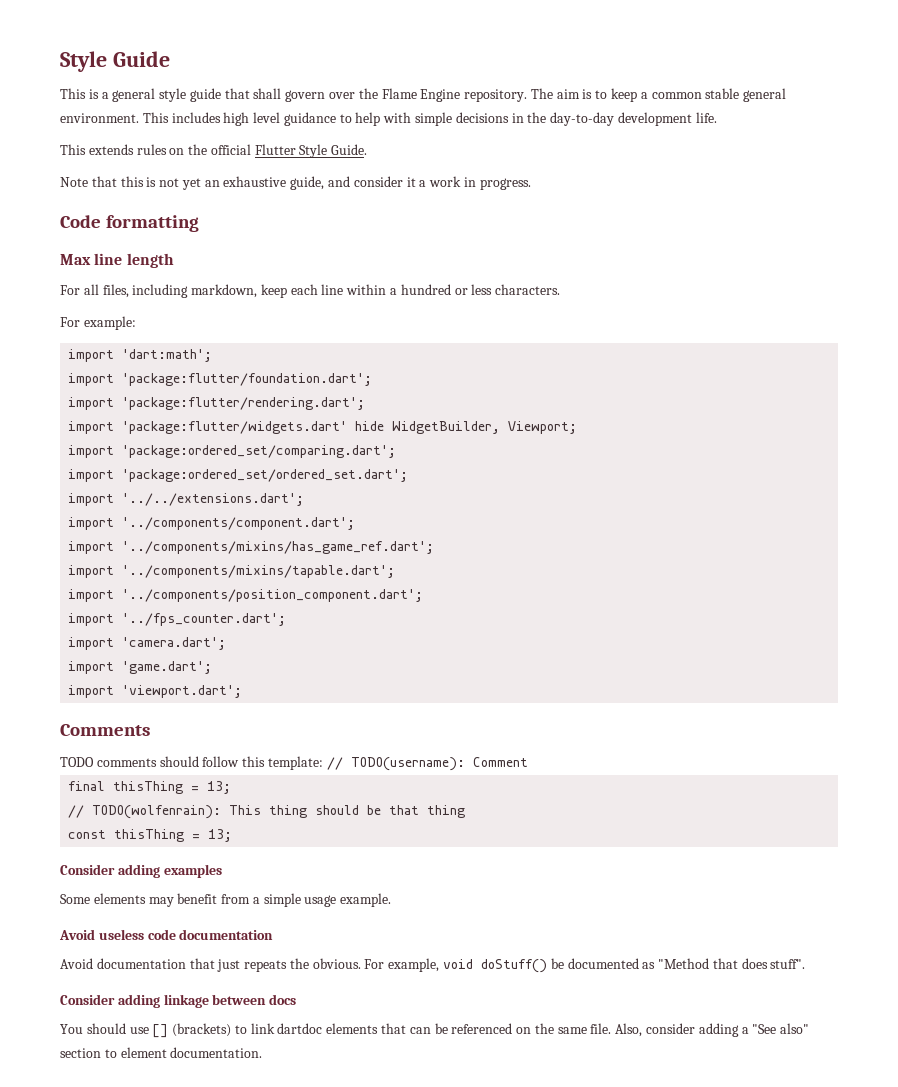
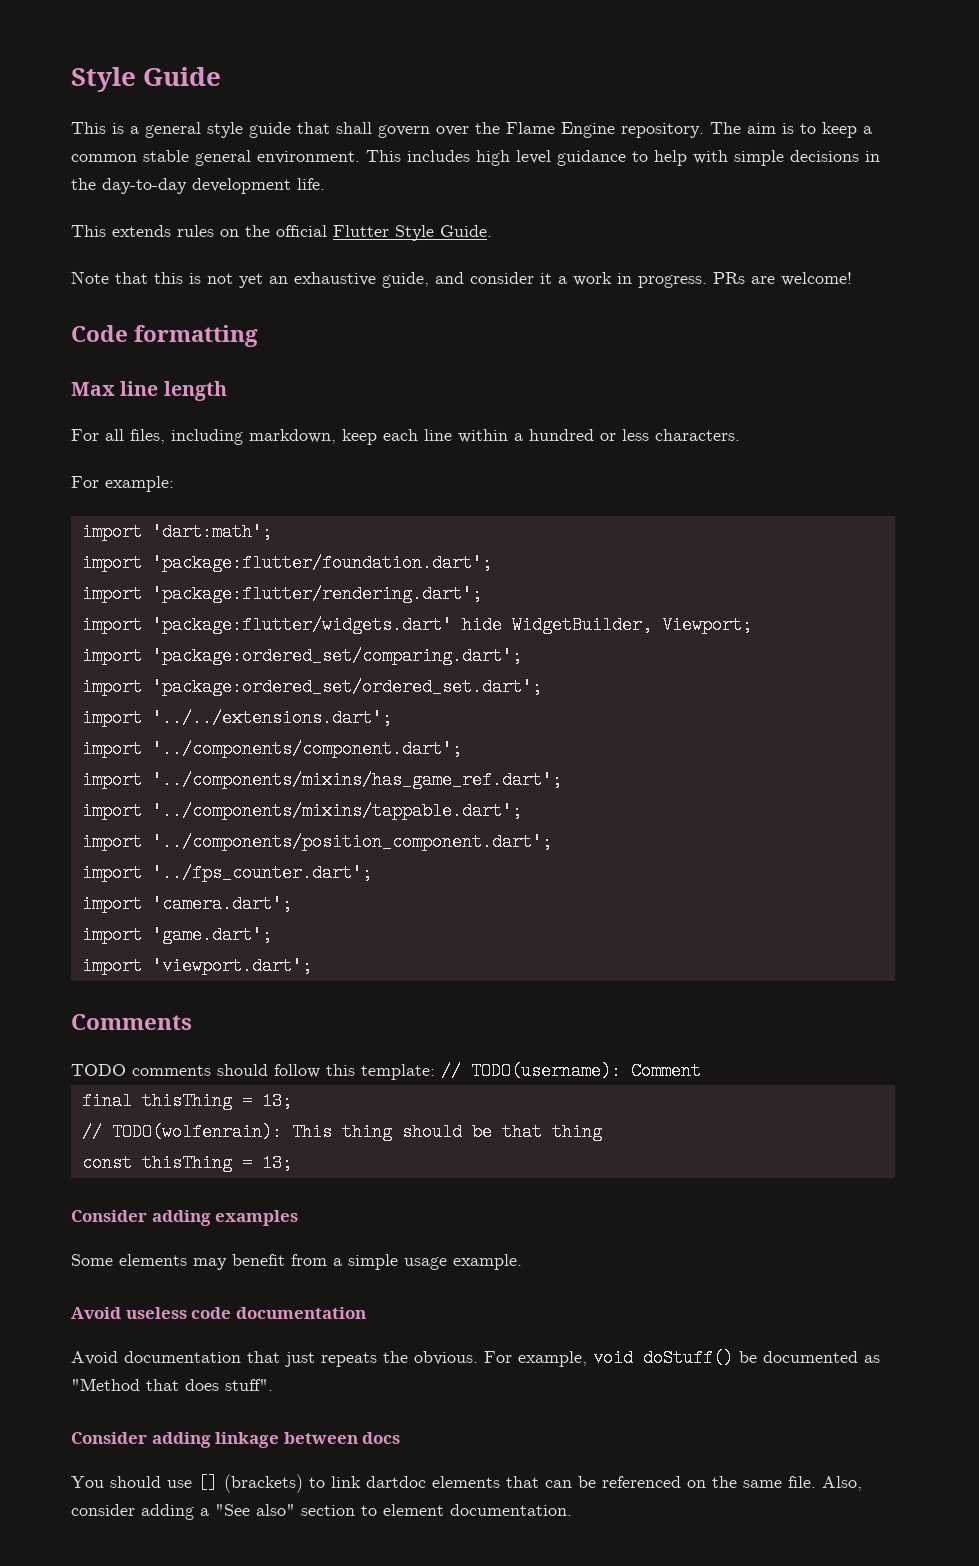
(531, 184) none -> [713,272,852,286] PRs are welcome!
[122,565,396,578] '../components/mixins/tapable.dart'; -> [151,802,522,820] '../components/mixins/tappable.dart';

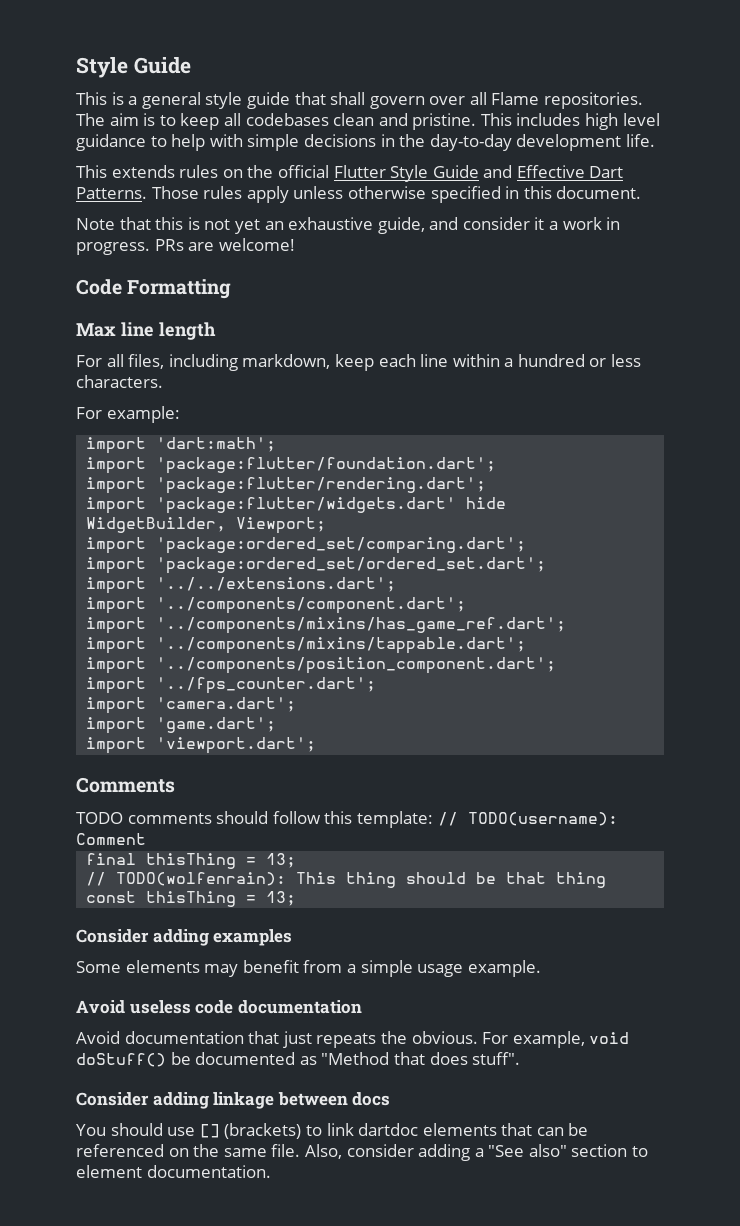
[475,122,704,138] the Flame Engine repository. -> [469,92,644,109] all Flame repositories.
[863,126,872,134] [71,150,360,166] a common stable general environment. -> [223,113,477,130] all codebases clean and pristine.
[440,225,492,237] Guide. -> [432,165,624,178] [76,186,642,203] Guide and Effective Dart Patterns. Those rules apply unless otherwise specified in this document.
[134,325,259,347] formatting -> [127,279,232,299] Formatting

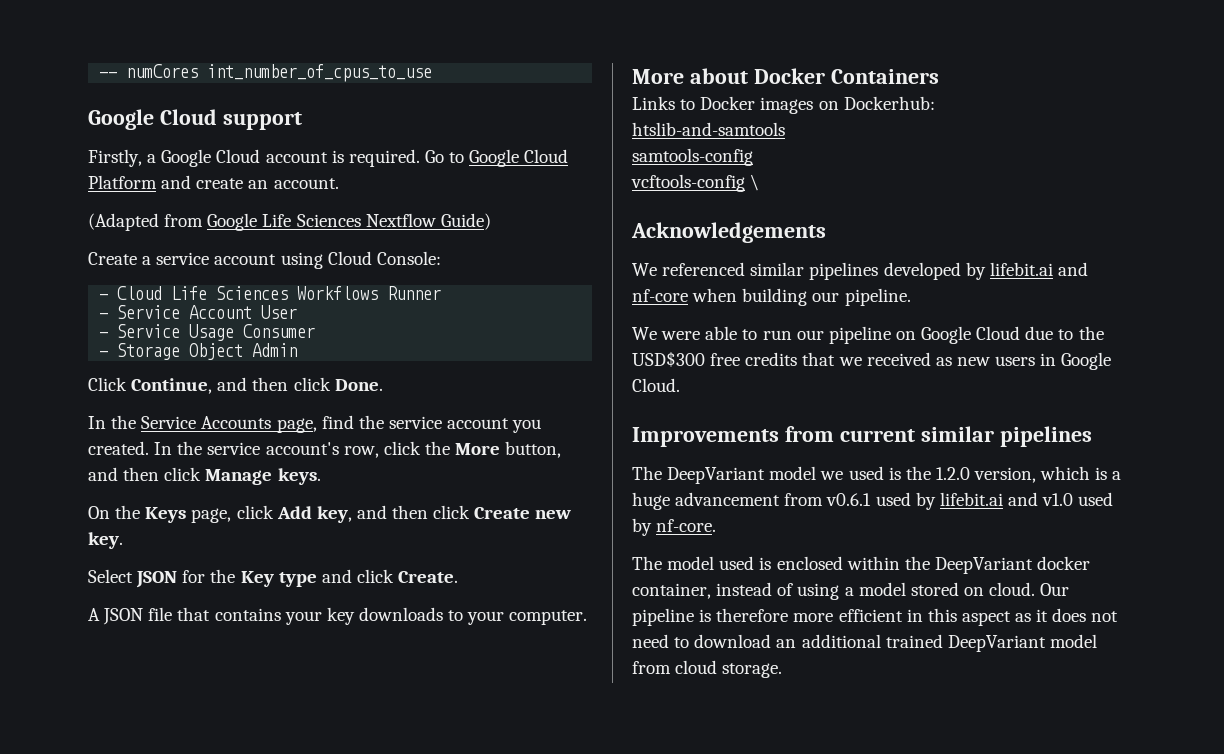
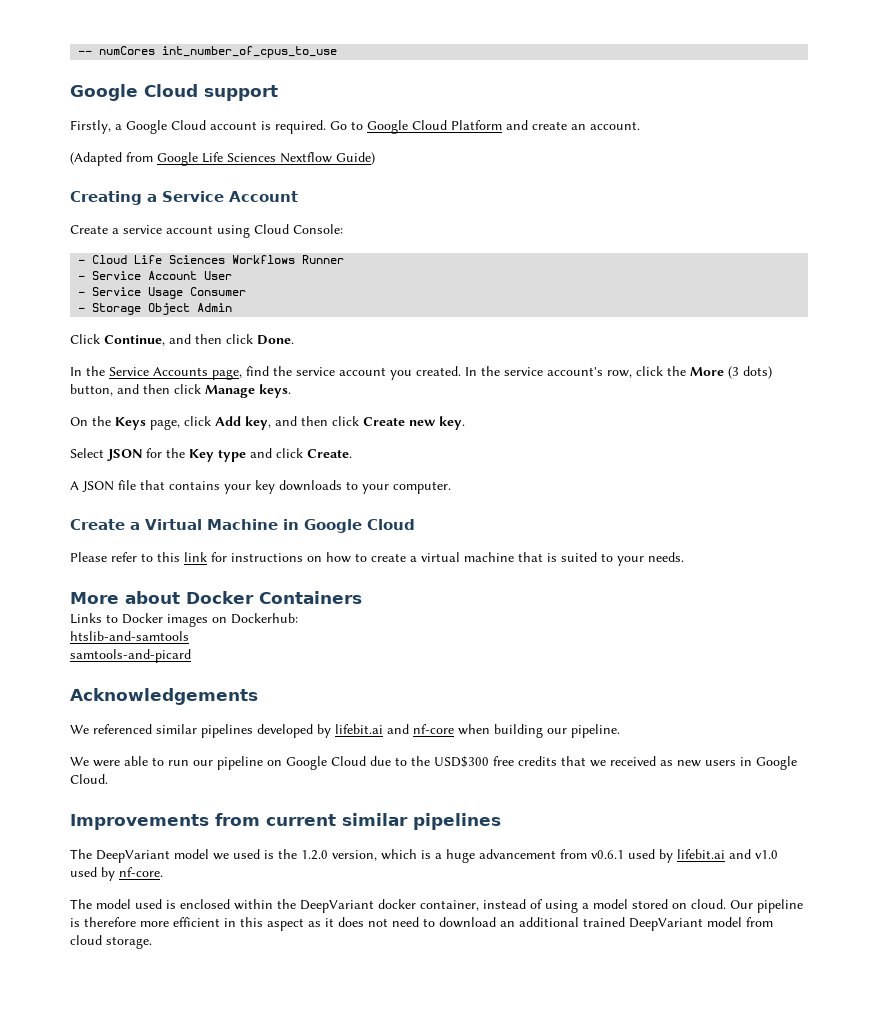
(491, 221) none -> [70,191,298,205] // Creating a Service Account
(501, 449) none -> [728,366,772,379] (3 dots)
(588, 617) none -> [70,519,415,533] [70,552,684,566] // Create a Virtual Machine in Google Cloud // Please refer to this link for instructions on how to create a virtual machine that is suited to your needs.
[632,148,753,166] [631,174,760,192] samtools-config // vcftools-config \ -> [70,649,191,663] samtools-and-picard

Task prompt -
Output, exactly as written, only the lines from the beginning of the listing through the line containing "[475,122,704,138] the Flame", both included, and no pictures.

Output for this task -
(531, 184) none -> [713,272,852,286] PRs are welcome!
[122,565,396,578] '../components/mixins/tapable.dart'; -> [151,802,522,820] '../components/mixins/tappable.dart';

[475,122,704,138] the Flame Engine repository. -> [469,92,644,109] all Flame repositories.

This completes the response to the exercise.